Cette antipathie contre l’Empire, Thierry la partage avec toute la jeunesse intellectuelle de son temps. Depuis quinze ans, la conduite du pays appartient aux hommes d’action, joyeux de marcher à la conquête du monde, sous un chef de leur choix, qui les enrichit de gloire et d’argent. Les hommes de pensée se tiennent à l’écart et subissent avec une douloureuse résignation un assujettissement dont la nécessité ne leur est pas démontrée. En 1814, ils espèrent toujours sauver les conquêtes essentielles de la Révolution. Il faudra les brutalités de la seconde invasion, les maladresses provocantes des ultras, les restrictions de tous genres apportées aux libertés concédées par la Charte, pour leur faire comprendre que la chute de Napoléon est à la fois l’humiliation de la patrie devant l’étranger et la ruine des idées proclamées en 1789.

C’est donc fiévreusement et d’une plume convaincue que l’élève de Saint-Simon se met à la besogne avec son maître, quelques jours avant le Champ de Mai, pour donner une véritable consultation politique[1].

Les deux associés s’adressent à la nation française. Il lui faut agir sans délai, avant de se donner un maître. Qu’elle impose à celui-ci l’union avec l’Angleterre. C’est la seule alliance possible : l’Autriche est infectée d’obscurantisme, la Prusse haineuse et féodale, la Russie a soif de conquêtes. Reste l’Angleterre, tous les autres pays sont absolutistes, elle est seule libérale. En outre, elle est puissance maritime, la France puissance continentale : les deux peuples peuvent donc s’entendre. C’est la seule union sûre. Les Français doivent donc déclarer que le peuple anglais est désormais notre allié naturel.
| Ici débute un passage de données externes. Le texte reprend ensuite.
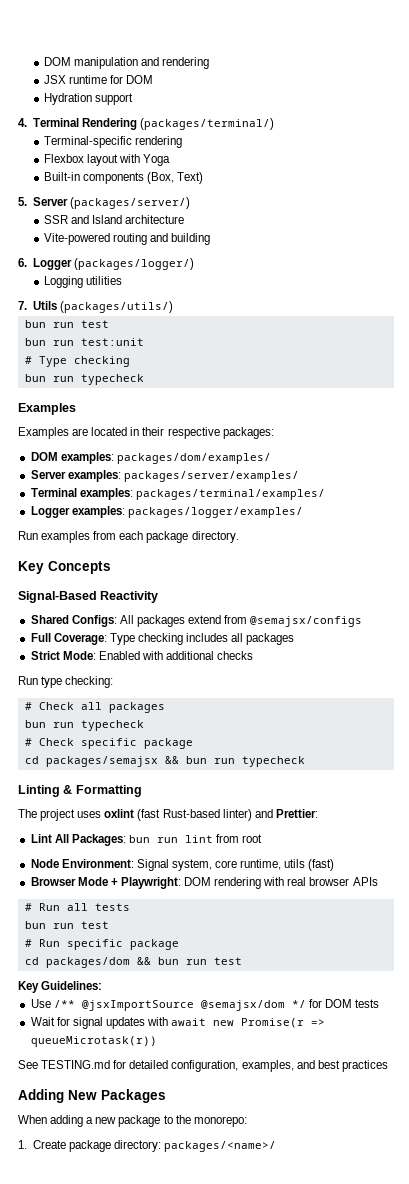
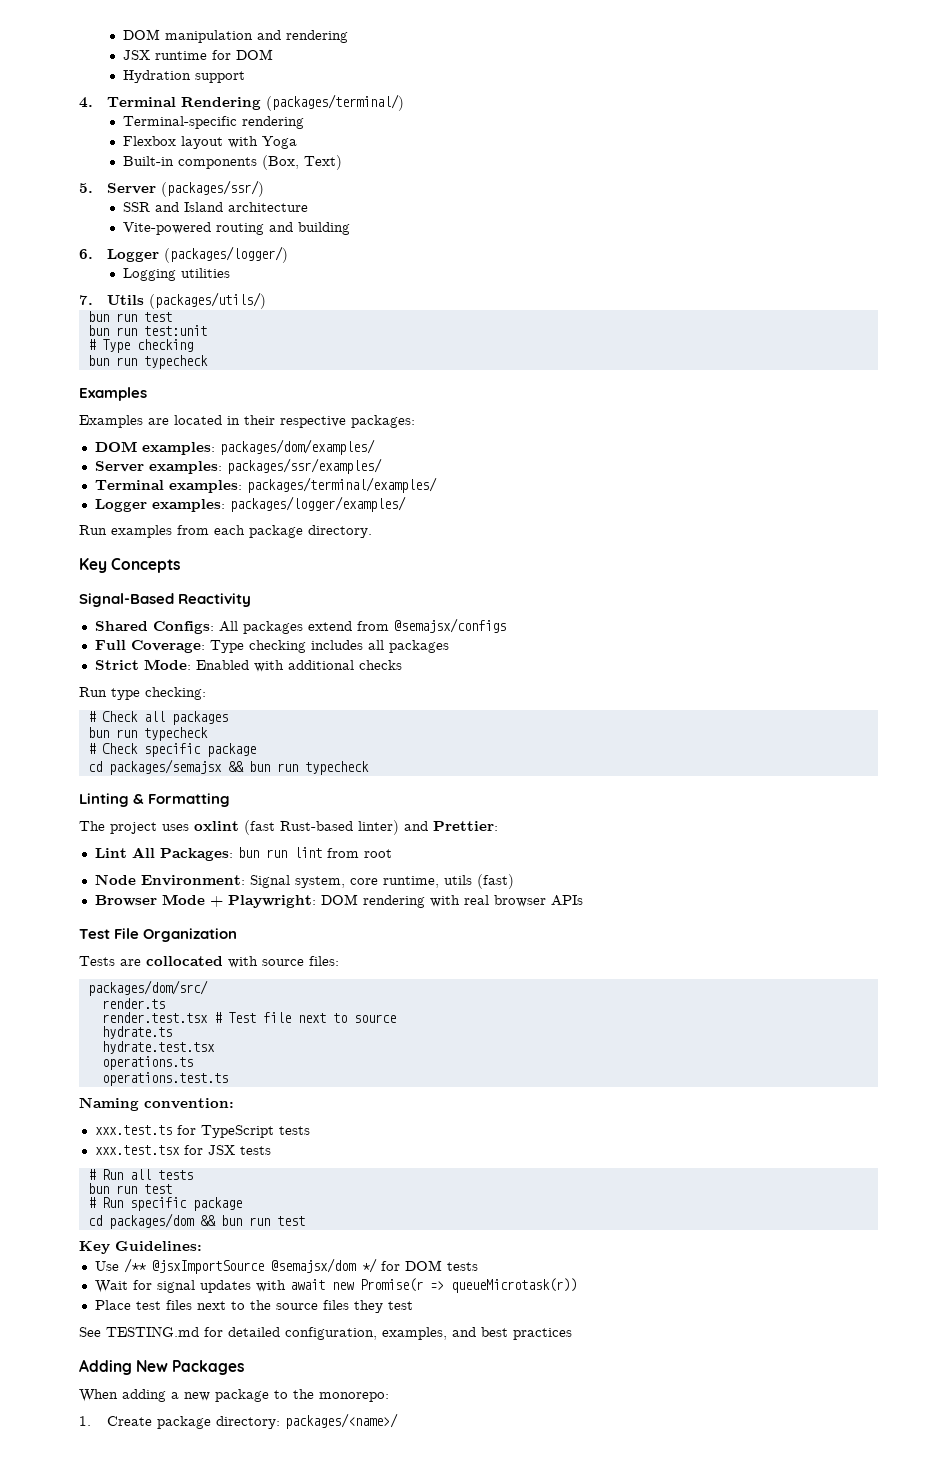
- 5. Server (packages/server/)
+ 5. Server (packages/ssr/)
- Server examples: packages/server/examples/
+ Server examples: packages/ssr/examples/
+ Test File Organization
+ Tests are collocated with source files:
+ packages/dom/src/
+ render.ts
+ render.test.tsx # Test file next to source
+ hydrate.ts
+ hydrate.test.tsx
+ operations.ts
+ operations.test.ts
+ Naming convention:
+ xxx.test.ts for TypeScript tests
+ xxx.test.tsx for JSX tests
+ Place test files next to the source files they test

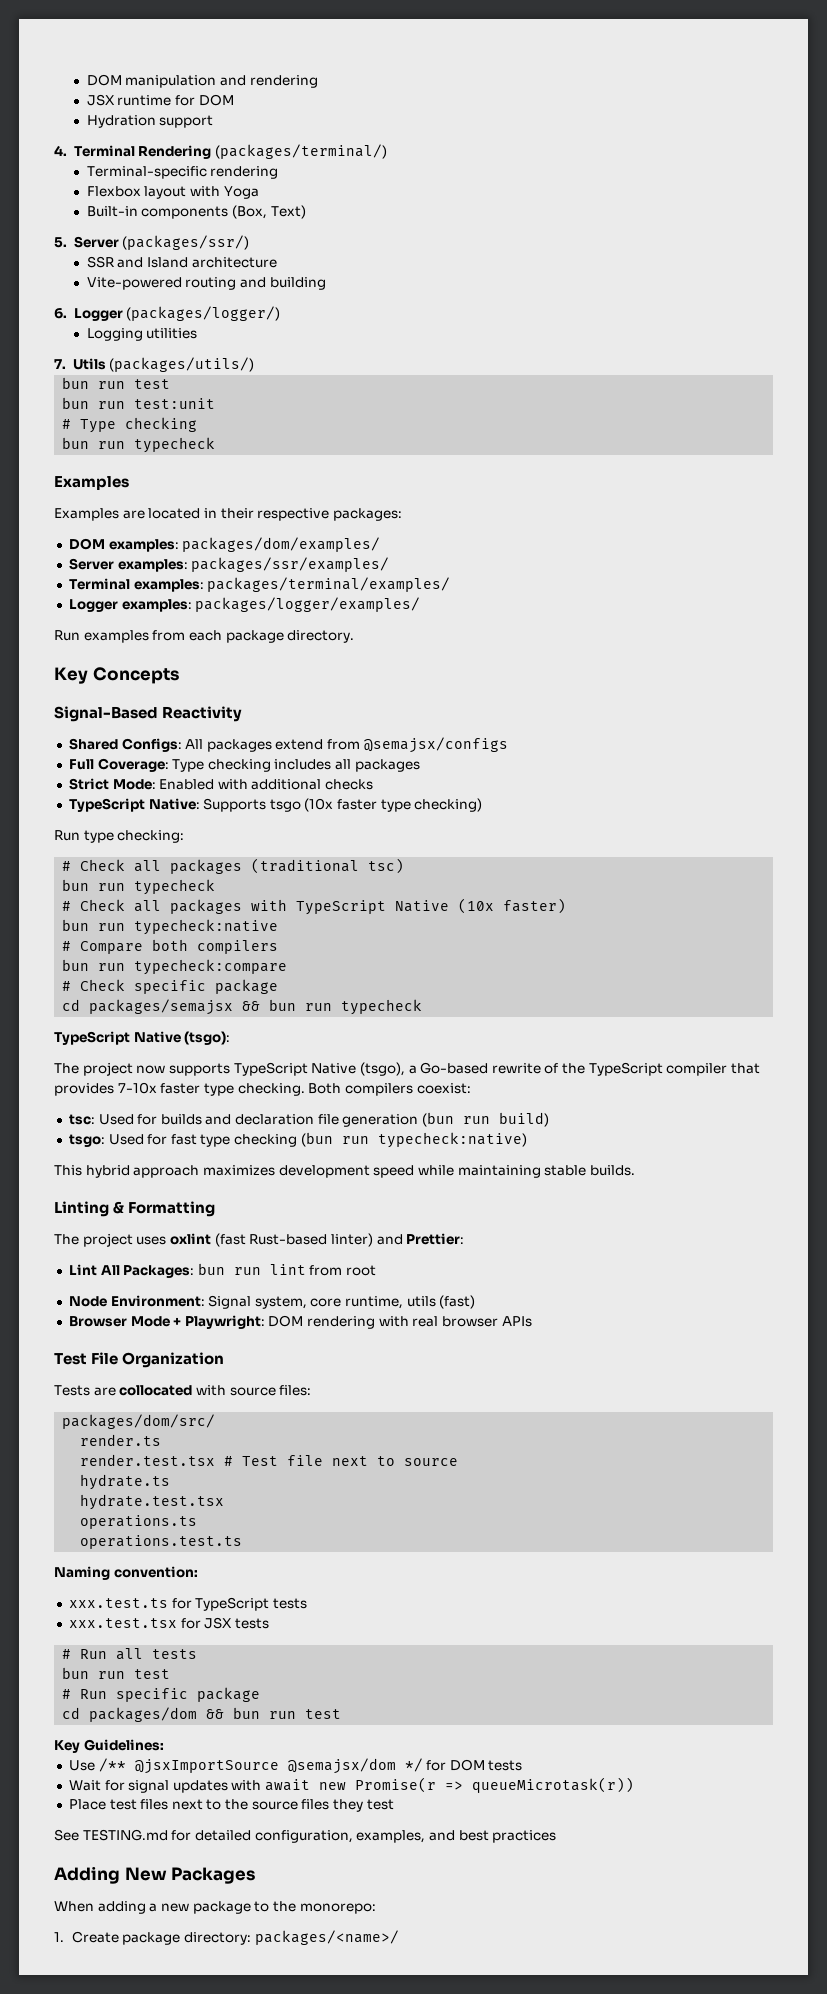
+ TypeScript Native: Supports tsgo (10x faster type checking)
- # Check all packages
+ # Check all packages (traditional tsc)
  bun run typecheck
+ # Check all packages with TypeScript Native (10x faster)
+ bun run typecheck:native
+ # Compare both compilers
+ bun run typecheck:compare
+ TypeScript Native (tsgo):
+ The project now supports TypeScript Native (tsgo), a Go-based rewrite of the TypeScript compiler that provides 7-10x faster type checking. Both compilers coexist:
+ tsc: Used for builds and declaration file generation (bun run build)
+ tsgo: Used for fast type checking (bun run typecheck:native)
+ This hybrid approach maximizes development speed while maintaining stable builds.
Il convient enfin d’ajouter à l’acte additionnel la déclaration suivante. Le Gouvernement s’interdit le droit d’agrandir le territoire, même par des traités, s’il s’agit d’un accroissement de plus de cent mille individus. S’il estime de telles conventions possibles, voici comment on procédera : « Le peuple qu’il s’agira d’incorporer à la France, de son côté, et le peuple

  1. Opinion sur les mesures à prendre contre la coalition de 1815, par Henri de Saint-Simon et Augustin Thierry.